1.2 La fattispecie in disanima è chiaramente riconducibile alla prima ipotesi. Difatti, i dati forniti dai contribuenti non sono stati contraddetti, ma soltanto rivalutati dall’amministrazione finanziaria con riferimento all’attribuzione della categoria ed alla determinazione della rendita catastale degli immobili compresi nel medesimo fabbricato.
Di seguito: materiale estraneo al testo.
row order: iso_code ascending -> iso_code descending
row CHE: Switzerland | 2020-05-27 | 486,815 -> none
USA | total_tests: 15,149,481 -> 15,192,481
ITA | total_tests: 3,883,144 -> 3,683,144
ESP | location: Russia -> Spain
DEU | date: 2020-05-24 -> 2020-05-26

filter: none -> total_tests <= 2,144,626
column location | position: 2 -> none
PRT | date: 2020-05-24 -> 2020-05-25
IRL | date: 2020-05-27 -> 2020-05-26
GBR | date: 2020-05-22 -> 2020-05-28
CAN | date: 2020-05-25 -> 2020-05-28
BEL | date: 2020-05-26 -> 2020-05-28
Per cui, è possibile (e, il più delle volte, accade) che la eventuale difformità tra la classificazione denunciata dal contribuente e la classificazione accertata dall’amministrazione finanziaria nell’ambito della procedura “DOCFA” derivi da una diversità di valutazione, qualificazione o inquadramento dei medesimi elementi di fatto (descrizioni, misure, grafici e planimetrie), che vengono elaborati sulla base dei criteri tecnici fissati dalla disciplina regolamentare in materia catastale. Il che esime, comunque, l’amministrazione finanziaria dall’onere di formulare una motivazione più particolareggiata per l’atto di riclassamento con specifico riguardo alle discrepanze emerse all’esito dell’accertamento rispetto alla proposta dei contribuenti (Cass., Sez. 5, 9 febbraio 2021, n. 3104).
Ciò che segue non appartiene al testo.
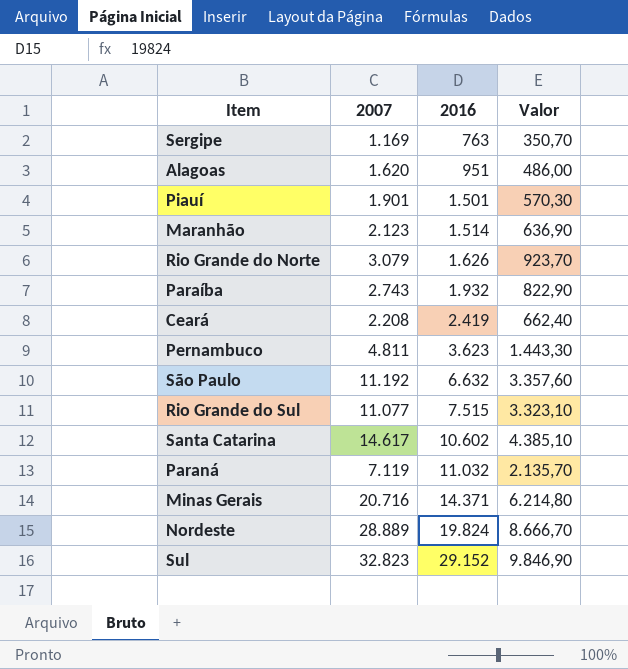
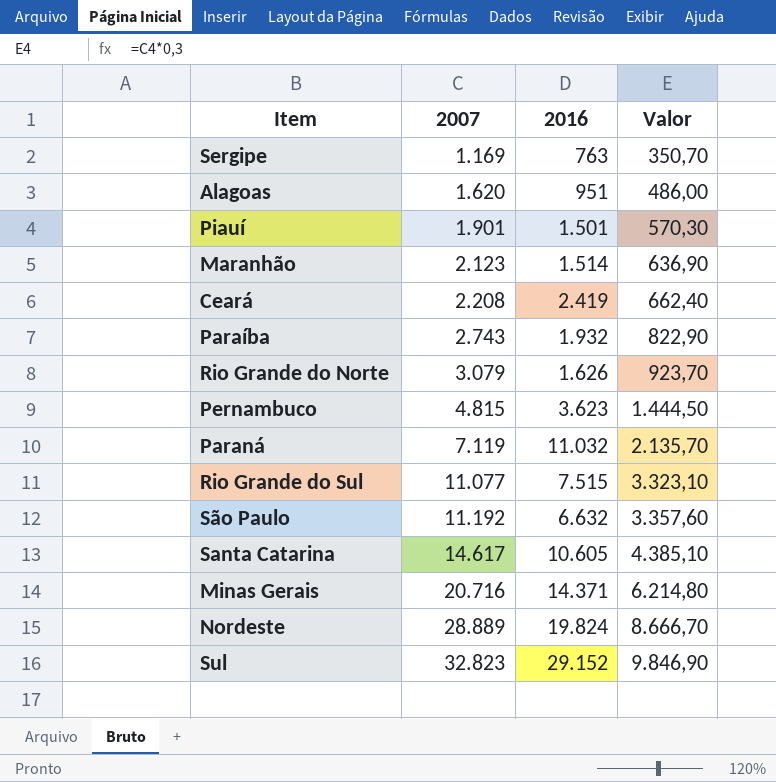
row order: 2016 ascending -> 2007 ascending
Pernambuco | 2007: 4.811 -> 4.815
Pernambuco | Valor: 1.443,30 -> 1.444,50
Santa Catarina | 2016: 10.602 -> 10.605

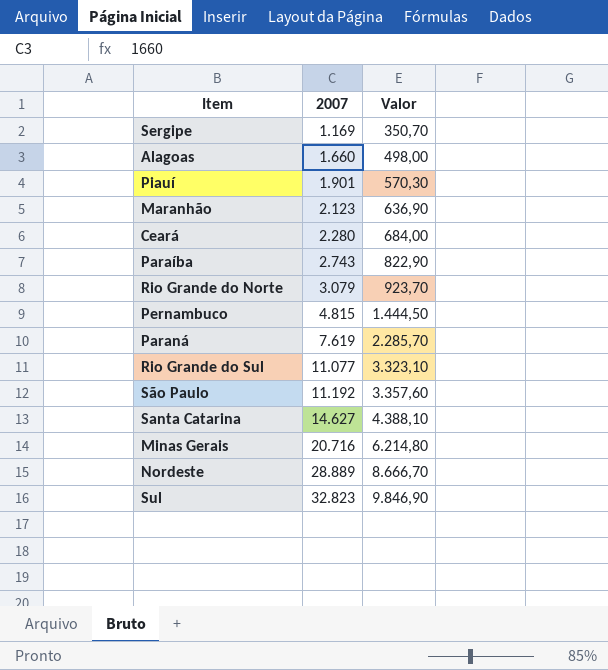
column 2016 | position: 3 -> none
Alagoas | 2007: 1.620 -> 1.660
Alagoas | Valor: 486,00 -> 498,00
Ceará | 2007: 2.208 -> 2.280
Ceará | Valor: 662,40 -> 684,00
Paraná | 2007: 7.119 -> 7.619
Paraná | Valor: 2.135,70 -> 2.285,70
Santa Catarina | 2007: 14.617 -> 14.627
Santa Catarina | Valor: 4.385,10 -> 4.388,10

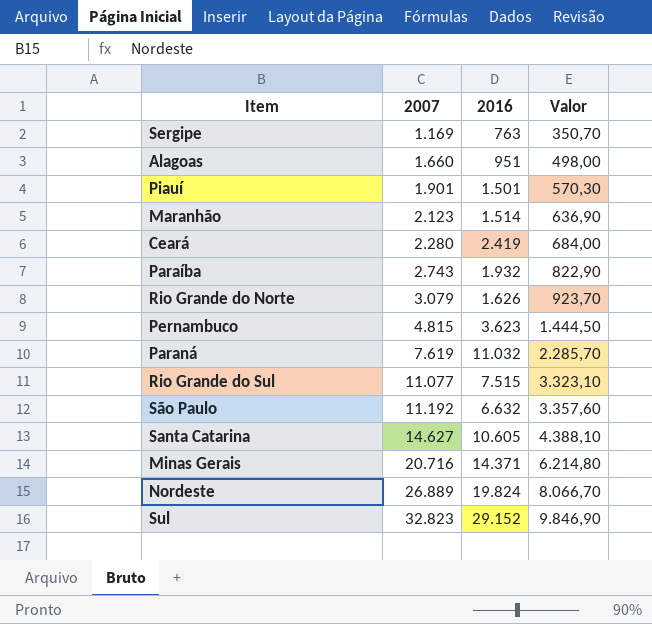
column 2016 | position: none -> 3
Nordeste | 2007: 28.889 -> 26.889
Nordeste | Valor: 8.666,70 -> 8.066,70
1.3 Nella specie, la sentenza impugnata ha fatto malgoverno del principio enunciato, avendo accolto l’appello dei contribuenti sul presupposto che l’avviso di accertamento dovesse contenere, ai fini di un’adeguata motivazione, anche la comparazione con le caratteristiche di fabbricati similari con ubicazione nella medesima strada, e che tali valutazioni non potessero essere dedotte dall’amministrazione finanziaria come mere difese in sede di costituzione dinanzi al giudice di prime cure. Là dove, invece, a fronte del frazionamento catastale di un unico fabbricato di categoria “A/8” e di classe 1 in quattro appartamenti di categoria “A/2” e di classe 1 ed un’autorimessa di categoria “C/6” e di classe 2, l’attribuzione agli appartamenti della categoria “A/7” e della classe 6 ed all’autorimessa della categoria “C/6"e della classe 2 era coerente con l’immutata situazione di fatto degli immobili e non esigeva una specifica motivazione in carenza di opere strutturali.
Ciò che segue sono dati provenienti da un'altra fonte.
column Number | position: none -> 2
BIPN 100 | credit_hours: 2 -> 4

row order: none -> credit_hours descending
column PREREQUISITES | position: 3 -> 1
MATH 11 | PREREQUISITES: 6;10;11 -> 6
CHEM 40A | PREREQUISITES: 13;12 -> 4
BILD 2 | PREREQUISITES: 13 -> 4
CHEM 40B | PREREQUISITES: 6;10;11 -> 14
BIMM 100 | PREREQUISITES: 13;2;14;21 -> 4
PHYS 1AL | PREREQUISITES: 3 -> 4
2. Alla stregua delle precedenti argomentazioni, il ricorso può essere accolto e la sentenza impugnata deve essere cassata con rinvio per nuovo esame alla Commissione Tributaria Regionale dell’Emilia Romagna, in diversa composizione, anche per le spese del giudizio di legittimità.
PQM
La Corte accoglie il ricorso, cassa la sentenza impugnata in relazione al motivo accolto e rinvia alla Commissione Tributaria Regionale dell’Emilia Romagna, in diversa composizione, anche per le spese del giudizio di legittimità.
Così deciso in Roma, nell’adunanza camerale effettuata da remoto, il 8 luglio 2021.